Des maladies des Chevres.
La nature des Chevres, eſt tellement conforme à celle des brebis, que les maladies de celles-ci ne different en rien des infirmités de celles-là, ce ſont les mêmes remedes qu'il y faut apporter ; à la reſerve toute-fois de la fièvre, pour la guériſon de laquelle on ne lui donne pas les mêmes ſecours, & de trois autres maladies qu'elles ont de plus que les brebis : telles ſont l'hydropiſie, l'enflure qui leur provient après avoir produit leur fruit, & le mal ſec.
De la fiévre des Chevres.
On dit que les Chevres ne ſont jamais ſans fiévre, & qu'elles meurent du moment qu'elles ne l'ont plus. Il eſt difficile de croire que ce mal les tienne toûjours, à cauſe d'une continuelle fermentation des humeurs, qui ne ſauroient manquer de corrompre la maſſe du ſang ; car ſi cela étoit, un animal de quelque nature qu'il pût être, pourroit-il reſiſter à la malignité de cette corruption ? Une Chèvre attaquée de la fiévre pendant toute ſa vie, brouteroit-elle avec autant d'appétit qu'elle fait ? auroit-elle l'œuil ſi alerte ? en un mot, ſeroit-elle ſuſceptible d'embonpoint ? car il me ſemble, généralement parlant, que qui dit fiévre, dit un mal capable d'alterer entierement un corps, & de le détruire en peu de tems, ſi l'on n'y apporte du remede ; c'eſt ce qui fait qu'on ne ſauroit être du ſentiment du ceux qui diſent, que ces ſignes que donne au dehors une Chevre, ſemblables à ceux que nous remarquons dans une brebis, lorſqu'elle a la fiévre, que ces ſignes, dit-on, ſont dans cette Chevre de véritables ſignes de fiévre, & d'une fiévre à laquelle il n'y a point de remede. On aimeroit mieux pour ôter des eſprits cette abſurdité-là, qu'on dît que la Chevre de ſon naturel fait voir au dehors des marques pareilles à celles qu'elle pourroit avoir ſi elle avoit la fiévre, mais pourtant que ce ne l'eſt pas, & que ce n'eſt que ſon temperament qui l'excite naturellement à donner ces ſignes, & par ce détour on donneroit à connoître qu'on ſait ce que c'eſt que la fiévre, & qu'il n'eſt aiſé d'en impoſer là-deſſus qu'à des gens qui en ignorent la nature.

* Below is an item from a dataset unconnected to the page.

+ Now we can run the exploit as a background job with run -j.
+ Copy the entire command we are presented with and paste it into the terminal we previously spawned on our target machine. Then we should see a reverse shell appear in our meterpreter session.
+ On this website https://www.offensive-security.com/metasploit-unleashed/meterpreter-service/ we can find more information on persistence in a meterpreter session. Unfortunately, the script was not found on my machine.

De l'hydropiſie des Chevres.
L'hydropiſie ſurvient aux Chevres pour avoir bû trop d'eau ; & pour les en guérir, avant qu'elle ſoit formée, il faut faire une inciſion au deſſous de l'épaule, afin d'attirer par là toute l'humidité ſuperflue ; puis guérir celle playe avec un emplâtre fait de poix Bourgogne, & de ſain-doux.
De l'enflure qui ſurvient après avoir produit leur fruit.
Après que les Chevres ont mis leurs chevreaux au monde, quelquefois à cauſe du grand travail qu'elles ont eu, leur matrice devient enflée, ou l'arriere faix n'eſt pas bien venu, ce qui leur cauſe au-dedans un terrible deſordre, ſi l'on n'y remedie promptement, en leur faiſant avaler un verre de bon vin.
Du mal-ſec des Chevres.
On reconnoit que les Chevres ſont attaquées de ce mal, lorſque pendant les grandes chaleurs, elles ont les mammelles tellement deſſechées, qu'il n'y a plus la moindre petite goute de lait. On les guérit de ce mal en les menant tous les jours paître à la roſée, & en leur frottant les mammelles avec du lait bien gras.